[Source records]
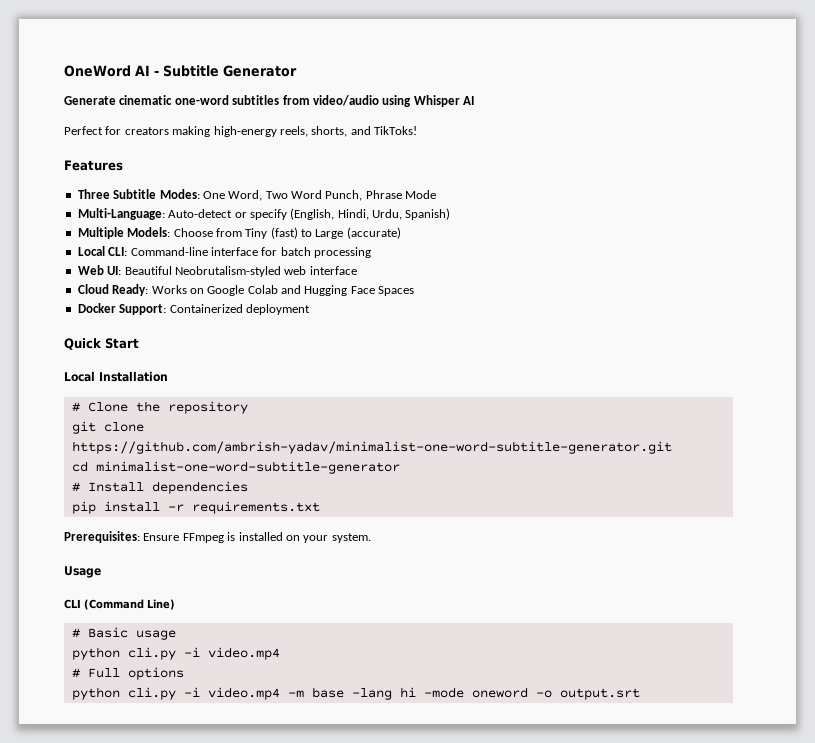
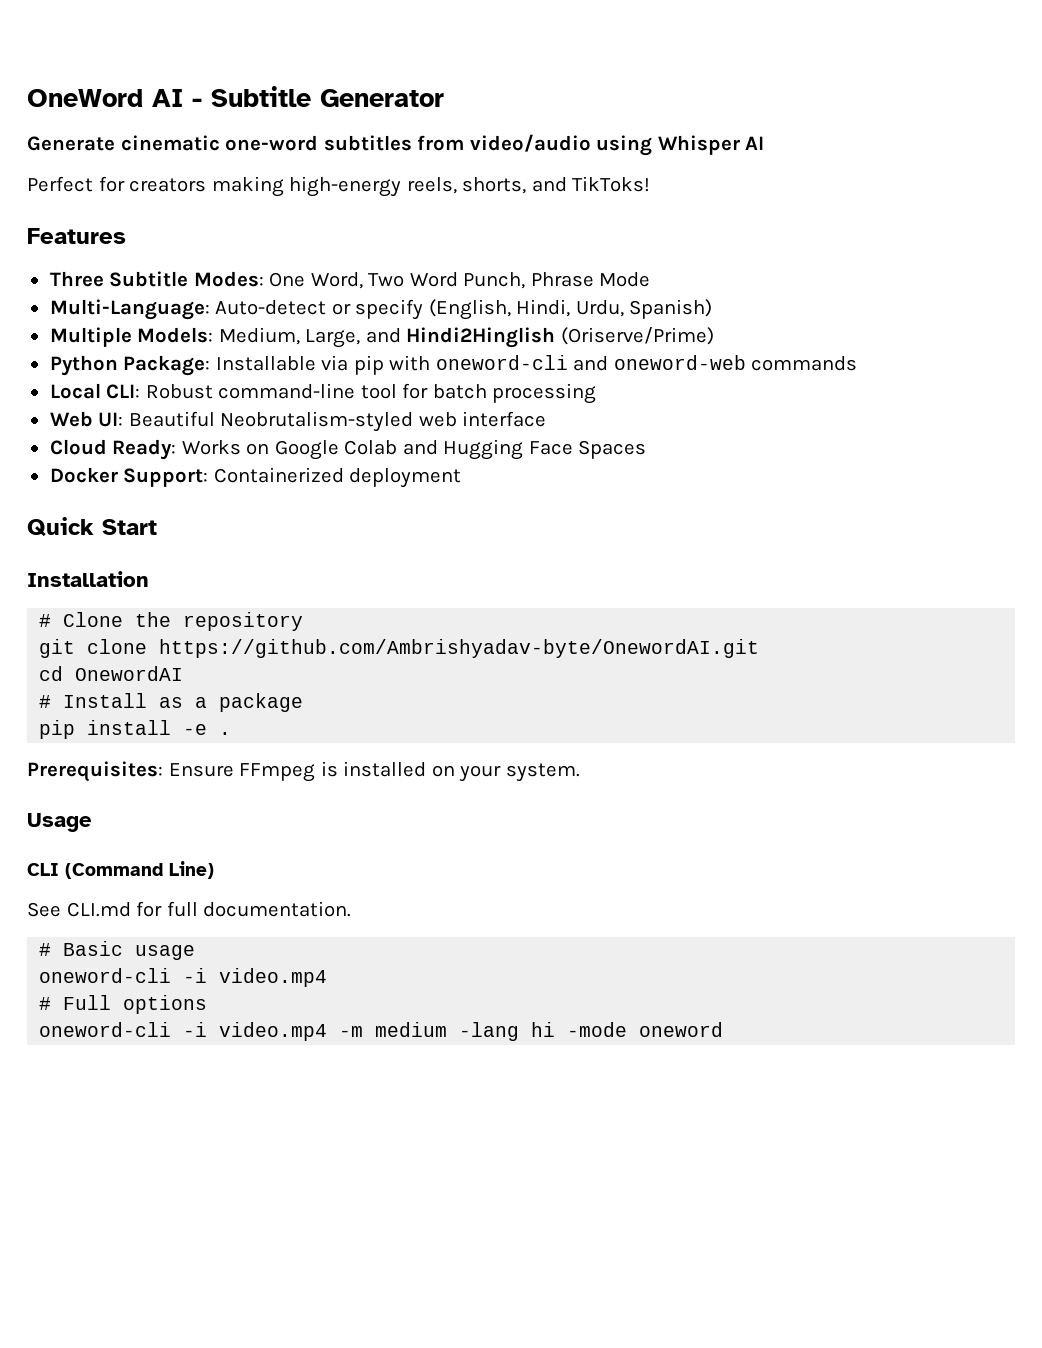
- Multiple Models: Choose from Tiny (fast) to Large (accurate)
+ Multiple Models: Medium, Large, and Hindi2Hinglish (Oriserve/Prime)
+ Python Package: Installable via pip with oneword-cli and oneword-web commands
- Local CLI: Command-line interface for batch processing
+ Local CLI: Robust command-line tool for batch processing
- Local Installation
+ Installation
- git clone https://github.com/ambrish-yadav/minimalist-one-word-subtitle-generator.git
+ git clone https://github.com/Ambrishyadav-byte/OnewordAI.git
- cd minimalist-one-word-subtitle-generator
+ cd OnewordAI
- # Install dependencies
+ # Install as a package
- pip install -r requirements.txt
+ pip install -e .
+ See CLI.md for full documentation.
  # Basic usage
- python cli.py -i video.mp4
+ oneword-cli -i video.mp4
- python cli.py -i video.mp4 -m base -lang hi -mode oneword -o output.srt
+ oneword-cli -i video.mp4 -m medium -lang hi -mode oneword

**Problem statement:** Return a copy of every line in the records that includes the string "Local".

**Answer to the problem:**
- Local CLI: Command-line interface for batch processing
+ Local CLI: Robust command-line tool for batch processing
- Local Installation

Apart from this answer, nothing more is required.